··· INFORMATION SHOWN

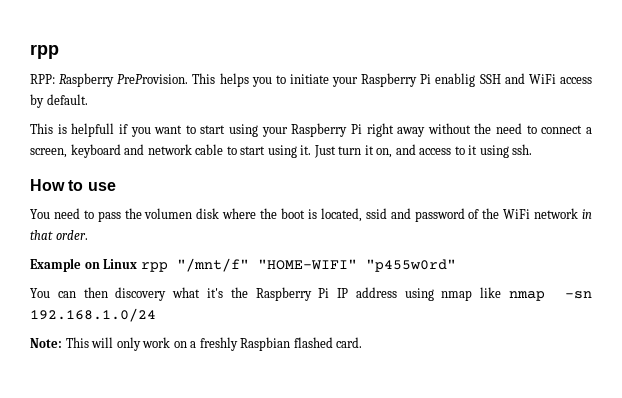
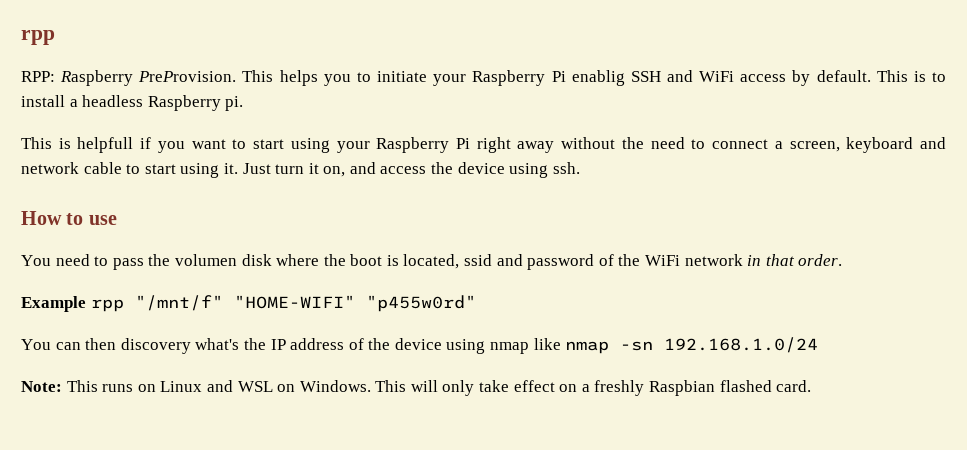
(88, 99) none -> [876,70,946,82] [21,95,244,111] This is to install a headless Raspberry pi.
[454,145,478,155] to it -> [431,162,505,174] the device
[84,259,138,269] on Linux -> (86, 304) none
[172,287,397,301] what it's the Raspberry Pi IP address -> [195,338,442,350] what's the IP address of the device
[91,337,171,351] will only work -> [102,380,555,396] runs on Linux and WSL on Windows. This will only take effect

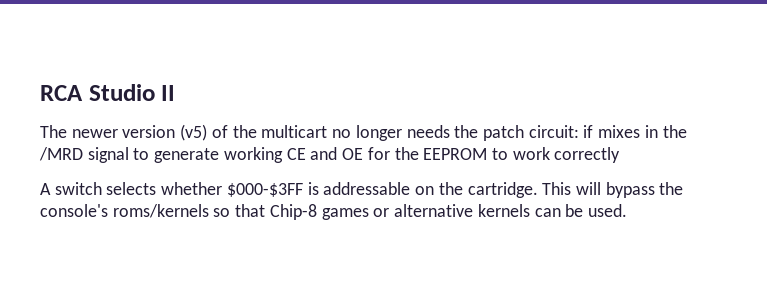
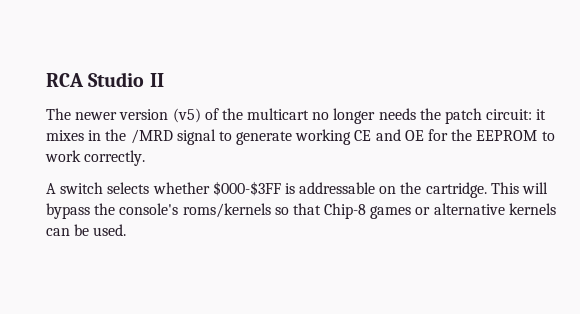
[583,125,594,138] if -> [536,109,547,120] it
[554,147,621,163] correctly -> [84,150,146,166] correctly.

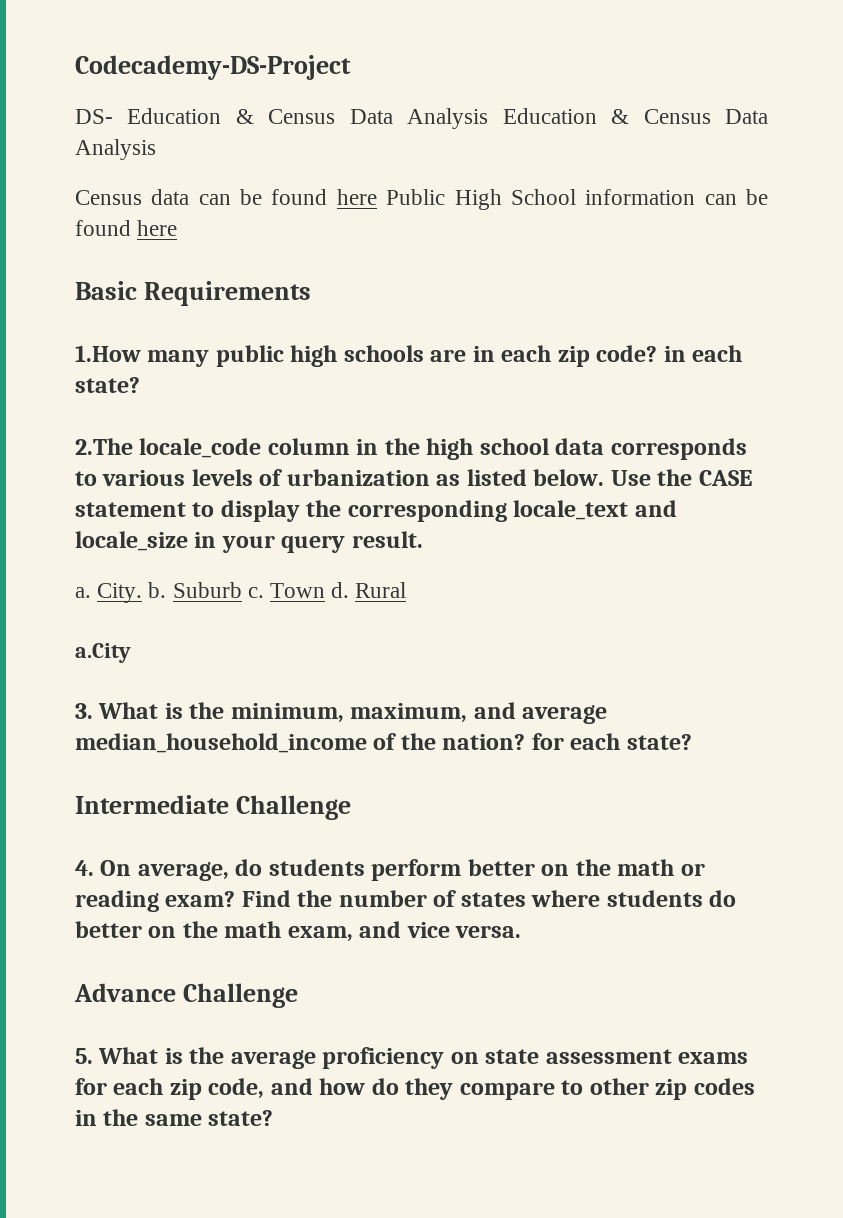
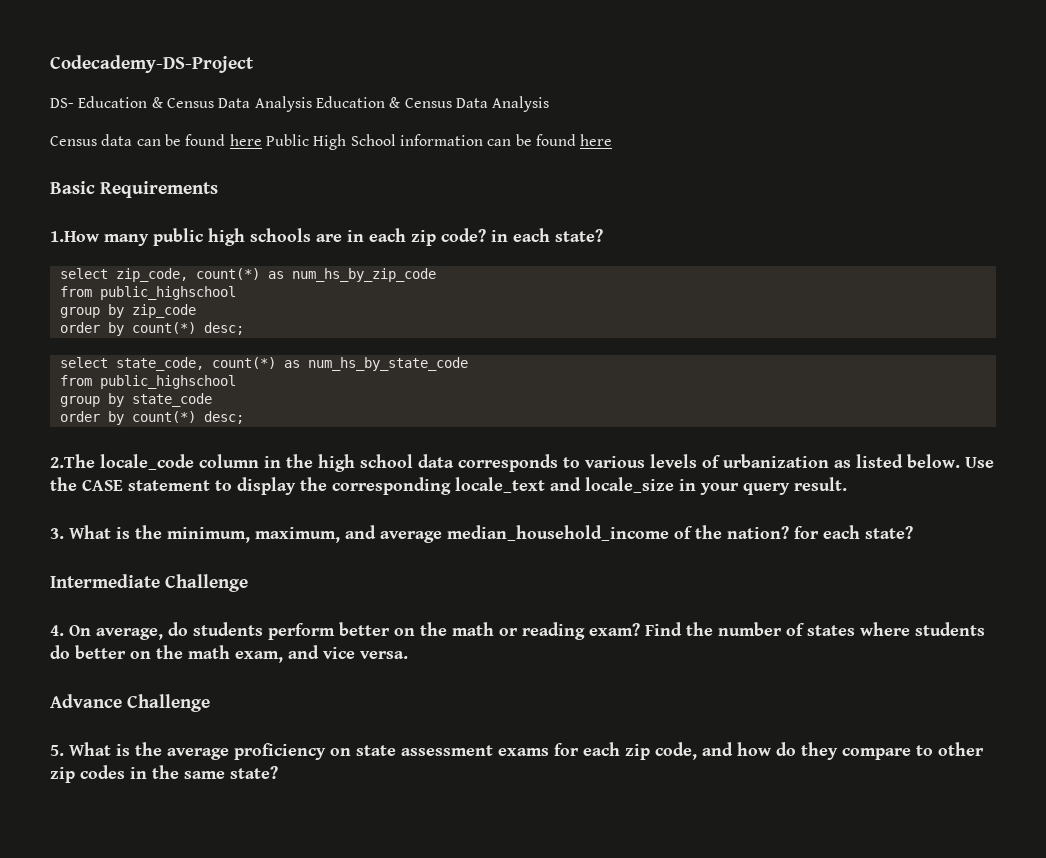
(140, 385) none -> [59,268,436,282] [59,286,236,300] [59,304,196,318] [59,322,244,336] [59,357,468,371] [59,375,236,389] [59,393,212,407] [59,411,244,425] // select zip_code, count(*) as num_hs_by_zip_code // from public_highschool // group by zip_code // order by count(*) desc; // select state_code, count(*) as num_hs_by_state_code // from public_highschool // group by state_code // order by count(*) desc;
[75,582,407,603] [75,643,131,663] // a. City. b. Suburb c. Town d. Rural // a.City -> (847, 484) none

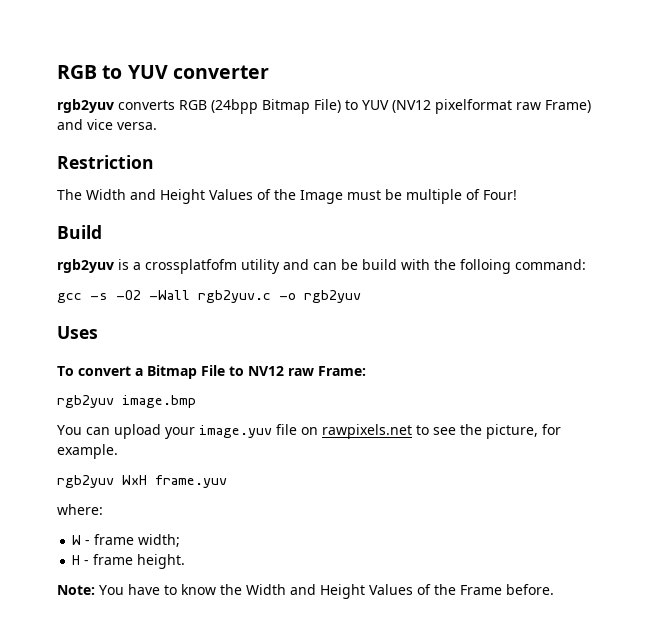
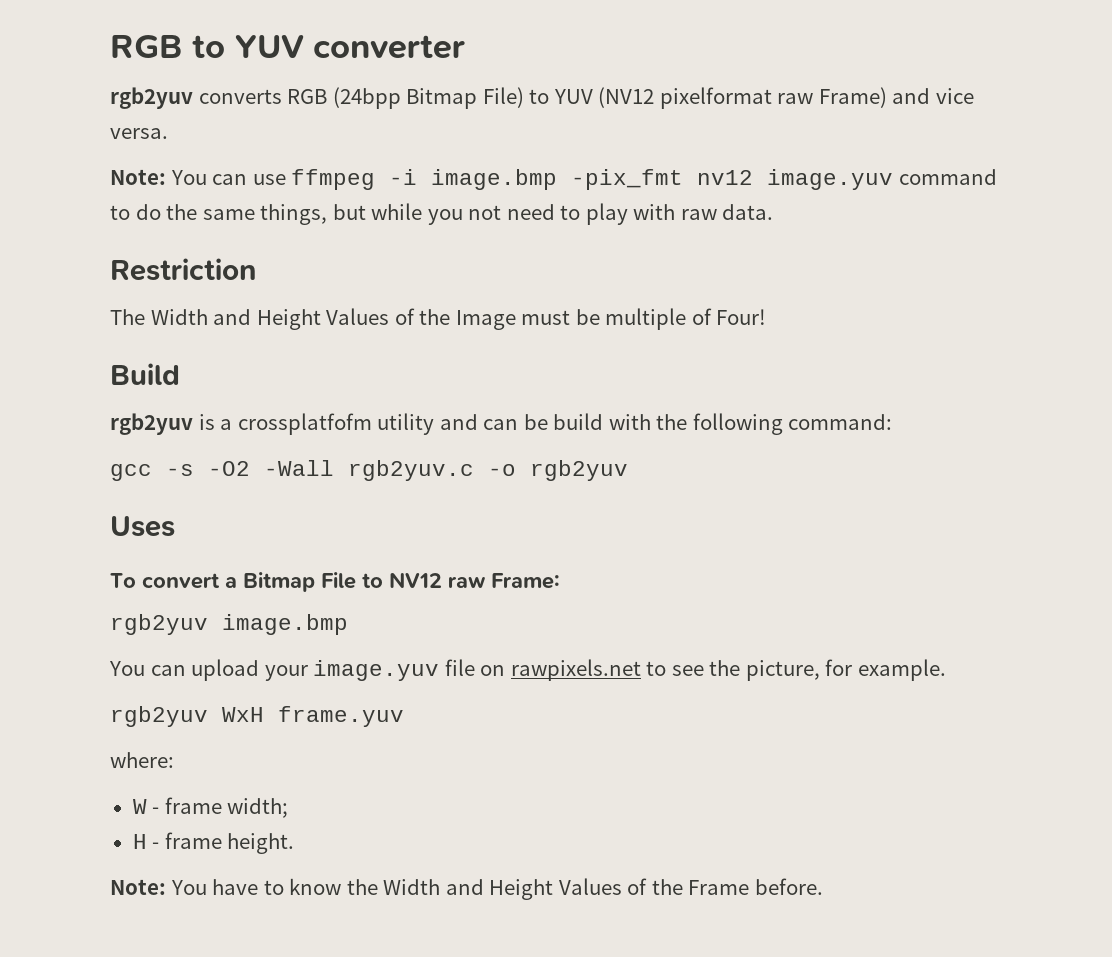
(157, 126) none -> [110,169,997,190] [110,203,774,225] // Note: You can use ffmpeg -i image.bmp -pix_fmt nv12 image.yuv command to do the same things, but while you not need to play with raw data.
[460,259,511,274] folloing -> [692,413,783,435] following

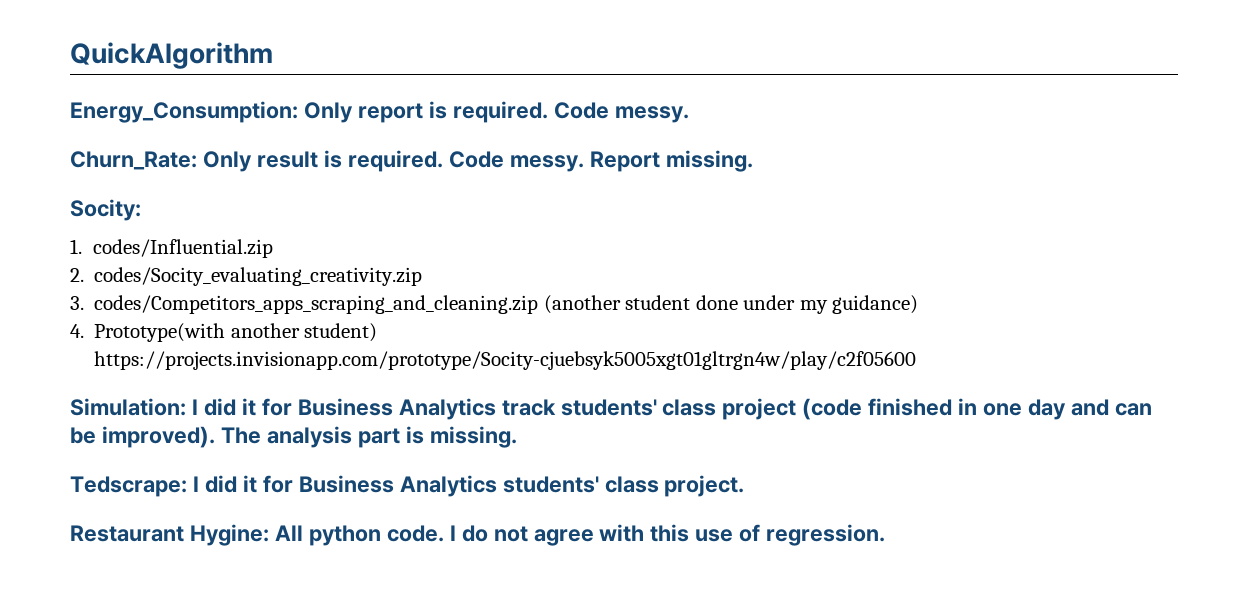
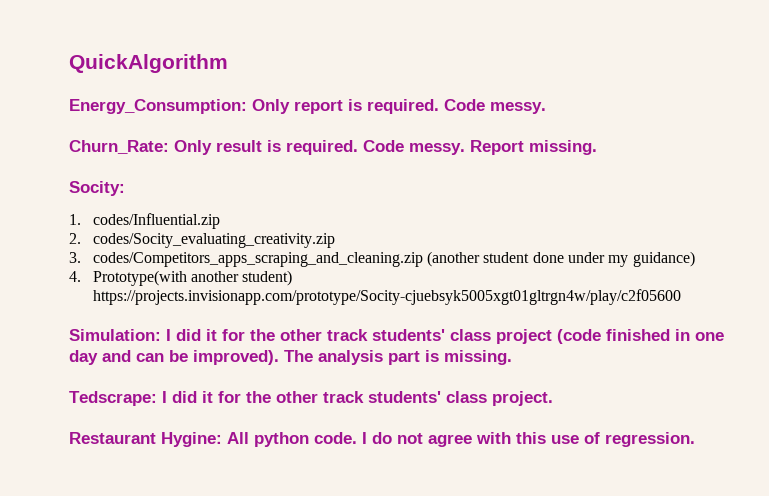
[297,398,496,420] Business Analytics -> [250,329,322,341] the other
[298,475,497,497] Business Analytics -> [246,391,364,403] the other track

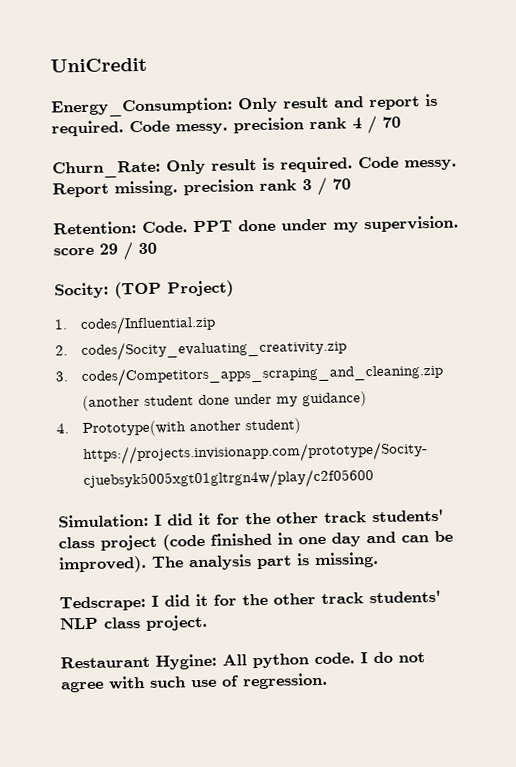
[69,54,228,73] QuickAlgorithm -> [50,57,148,73] UniCredit
(290, 106) none -> [283,96,364,109] result and
(546, 108) none -> [233,115,401,135] precision rank 4 / 70
(597, 147) none -> [183,177,351,196] [53,215,459,235] [53,242,157,261] precision rank 3 / 70 // Retention: Code. PPT done under my supervision. score 29 / 30
(125, 188) none -> [114,280,234,299] (TOP Project)
(441, 397) none -> [59,617,99,630] NLP
[516,432,546,444] this -> [150,676,186,688] such

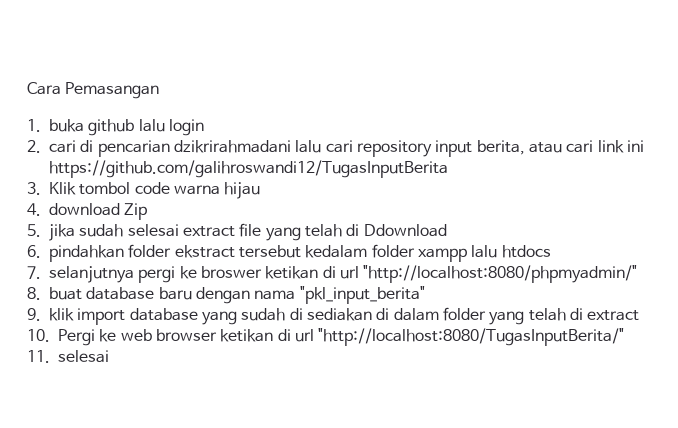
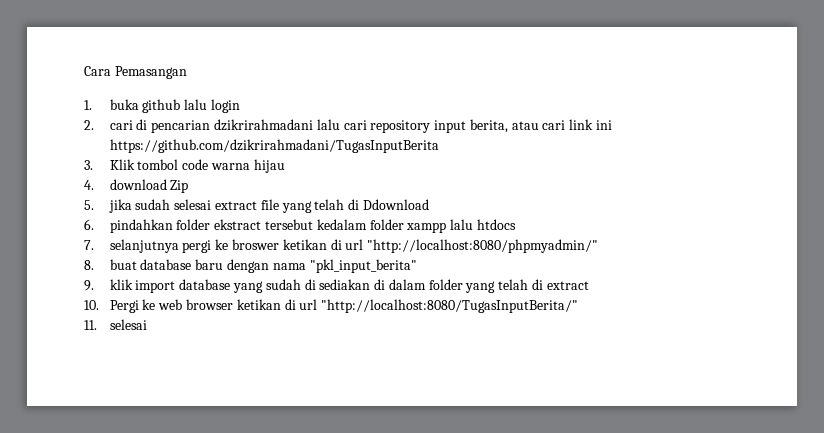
[49,160,448,178] https://github.com/galihroswandi12/TugasInputBerita -> [109,139,439,153] https://github.com/dzikrirahmadani/TugasInputBerita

······

▸ **EXERCISE DESCRIPTION**:
Repeat the data exactly in full, omitting its pictures.

▸ **SOLUTION TO THE PROBLEM**:
(88, 99) none -> [876,70,946,82] [21,95,244,111] This is to install a headless Raspberry pi.
[454,145,478,155] to it -> [431,162,505,174] the device
[84,259,138,269] on Linux -> (86, 304) none
[172,287,397,301] what it's the Raspberry Pi IP address -> [195,338,442,350] what's the IP address of the device
[91,337,171,351] will only work -> [102,380,555,396] runs on Linux and WSL on Windows. This will only take effect

[583,125,594,138] if -> [536,109,547,120] it
[554,147,621,163] correctly -> [84,150,146,166] correctly.

(140, 385) none -> [59,268,436,282] [59,286,236,300] [59,304,196,318] [59,322,244,336] [59,357,468,371] [59,375,236,389] [59,393,212,407] [59,411,244,425] // select zip_code, count(*) as num_hs_by_zip_code // from public_highschool // group by zip_code // order by count(*) desc; // select state_code, count(*) as num_hs_by_state_code // from public_highschool // group by state_code // order by count(*) desc;
[75,582,407,603] [75,643,131,663] // a. City. b. Suburb c. Town d. Rural // a.City -> (847, 484) none

(157, 126) none -> [110,169,997,190] [110,203,774,225] // Note: You can use ffmpeg -i image.bmp -pix_fmt nv12 image.yuv command to do the same things, but while you not need to play with raw data.
[460,259,511,274] folloing -> [692,413,783,435] following

[297,398,496,420] Business Analytics -> [250,329,322,341] the other
[298,475,497,497] Business Analytics -> [246,391,364,403] the other track

[69,54,228,73] QuickAlgorithm -> [50,57,148,73] UniCredit
(290, 106) none -> [283,96,364,109] result and
(546, 108) none -> [233,115,401,135] precision rank 4 / 70
(597, 147) none -> [183,177,351,196] [53,215,459,235] [53,242,157,261] precision rank 3 / 70 // Retention: Code. PPT done under my supervision. score 29 / 30
(125, 188) none -> [114,280,234,299] (TOP Project)
(441, 397) none -> [59,617,99,630] NLP
[516,432,546,444] this -> [150,676,186,688] such

[49,160,448,178] https://github.com/galihroswandi12/TugasInputBerita -> [109,139,439,153] https://github.com/dzikrirahmadani/TugasInputBerita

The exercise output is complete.